What the hell am I on about you ask? Predictably it’s Warhammer 40,000 again and in particular the relaunch of Games Workshop’s skirmish combat game Necromunda, set in the collapsing, polluted, gang-ridden underbelly of the planet’s largest hive city.
“But” you say “Necromunda was relaunched months ago! Why are you only babbling about it now?”. Good question. Well, maybe not such a good question because the Wyrmlog has been in a state of deep torpor for months. But still, what is my point? Have I bought the game and am engaged in an engrossing campaign with my friends?
Ha! Of course not! Do I look like I’ve sold a kidney?
(Really? Wow, I should probably eat some vegetables or something hey?)

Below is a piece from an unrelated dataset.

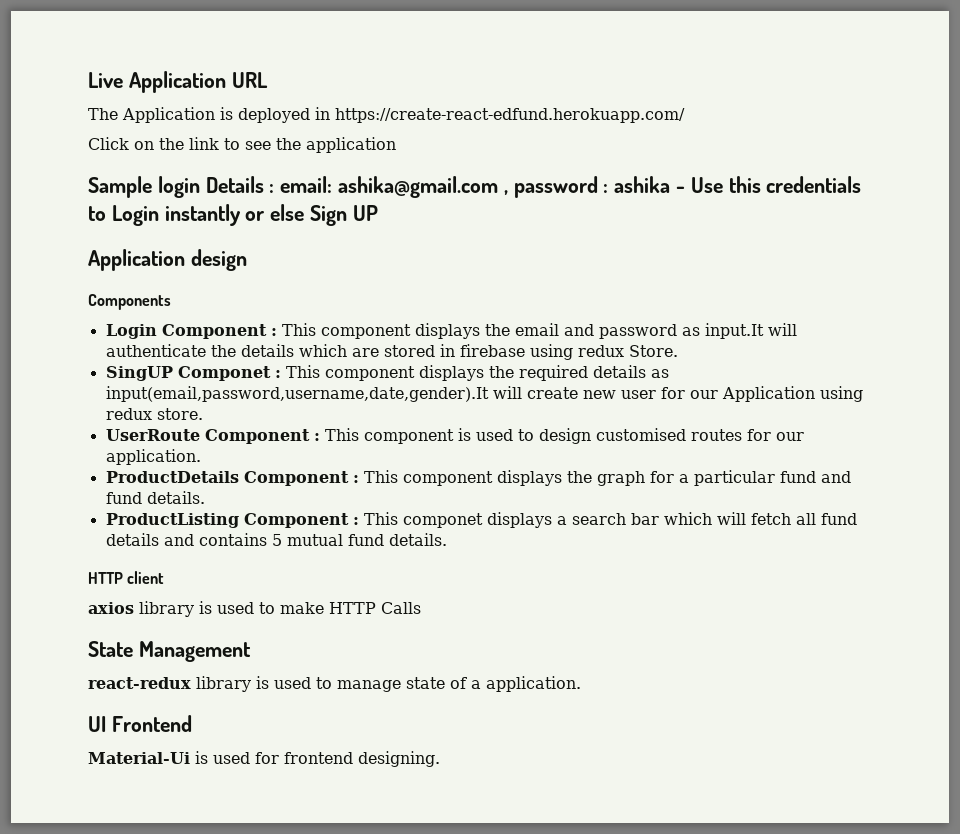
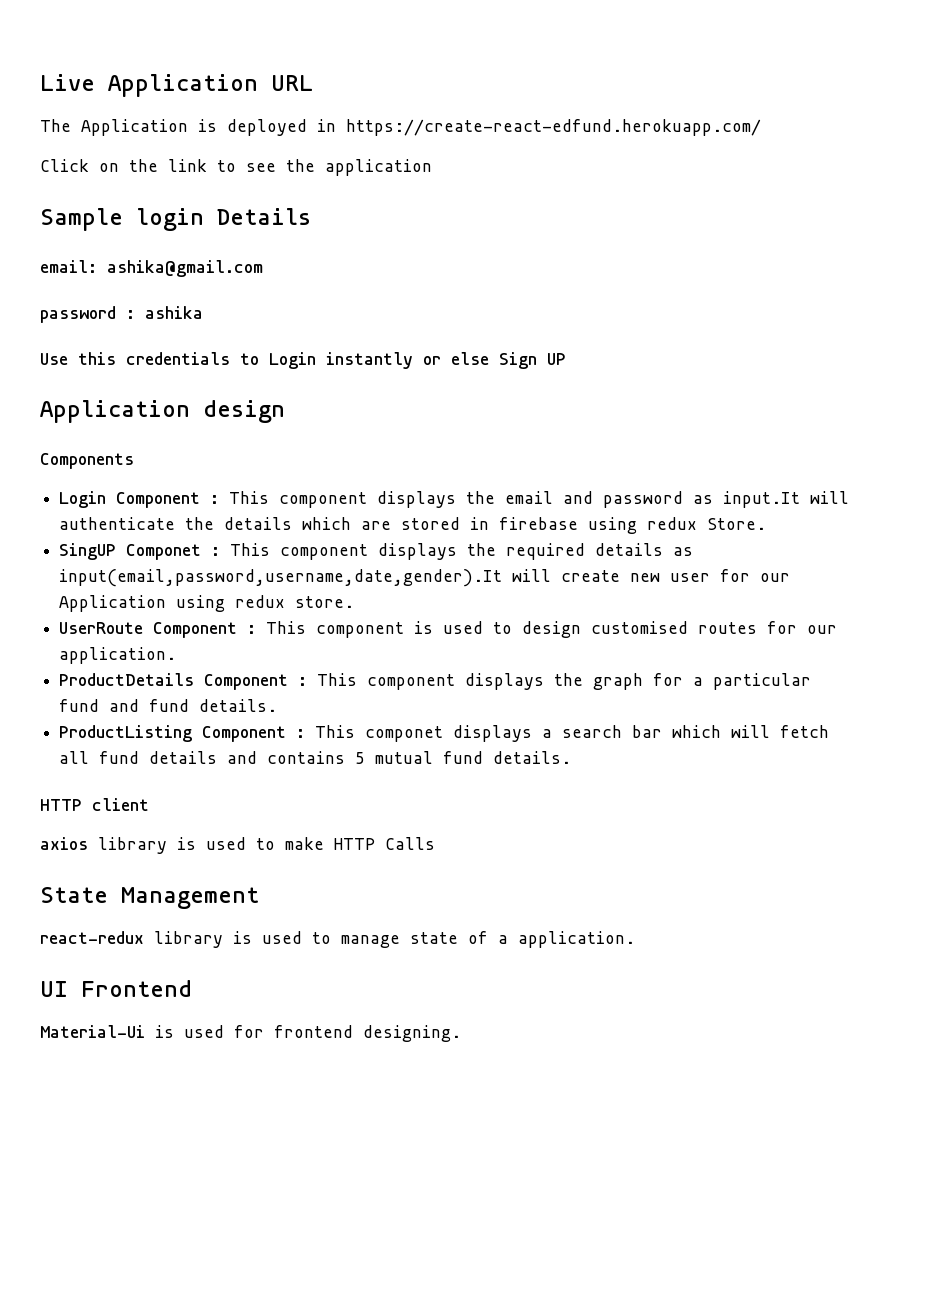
[269,184,275,193] : -> (311, 216) //
[503,190,508,195] , -> (263, 268) //
[676,186,686,193] - -> (203, 312) //

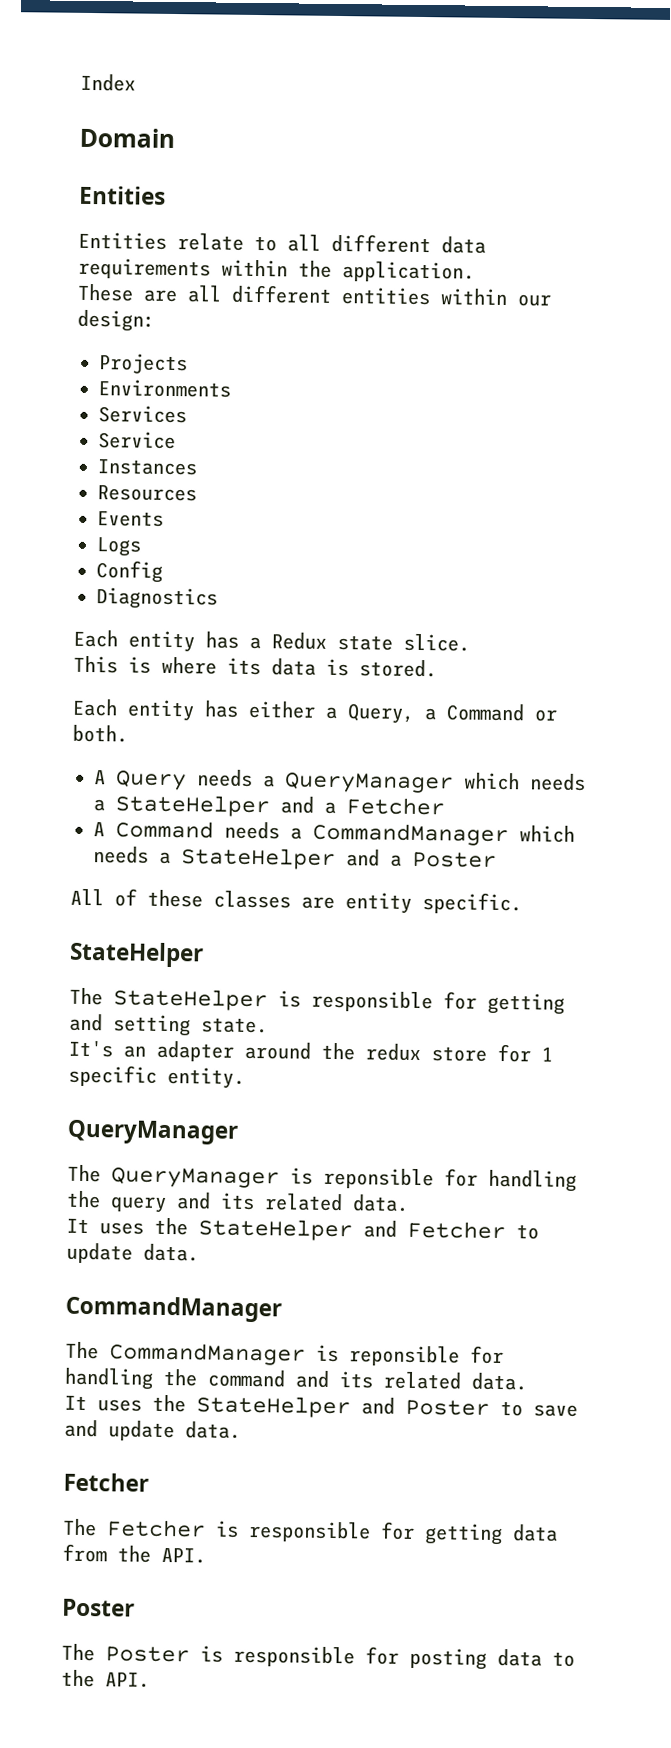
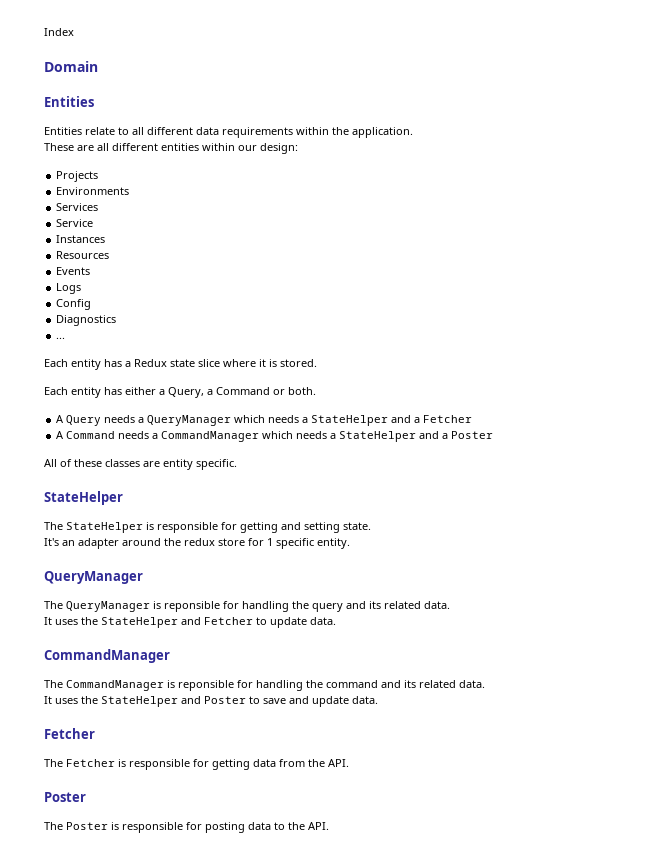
(218, 598) none -> [56,337,66,339] // ...
[403,633,470,652] [73,655,316,676] slice. // This is where its data -> [198,359,266,367] slice where it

Anyway, no I have not bought a copy because I plan on eating for the next few months. I have however been keeping an eye on the whole thing because I am a nerd and that’s what nerds do.
And in keeping an eye on the whole thing I stumbled across a series of photographs taken at the Horus Heresy/Necromunda Weekender event GW threw a month or so back. Among them was this…
…which really got my sci-fi-nerd and map-nerd juices really running. A map of the entire planet!!!
Except… It’s really not…
As a piece of art it’s undoubtedly great. As a map it fails badly.
It’s clearly mimicking the look of an antique Nicolosi Globular projection map…
…but the artist seems to have not understood how a globular projection works and just drawn the details as if it’s some kind of rectangular projection with bits chopped off to fit in the frame. This is particularly noticeable in that the east and west edges of the map don’t match up – water bodies just vanish off one side and don’t show up on the other! HERESY! CARTOGRAPHIC HERESY!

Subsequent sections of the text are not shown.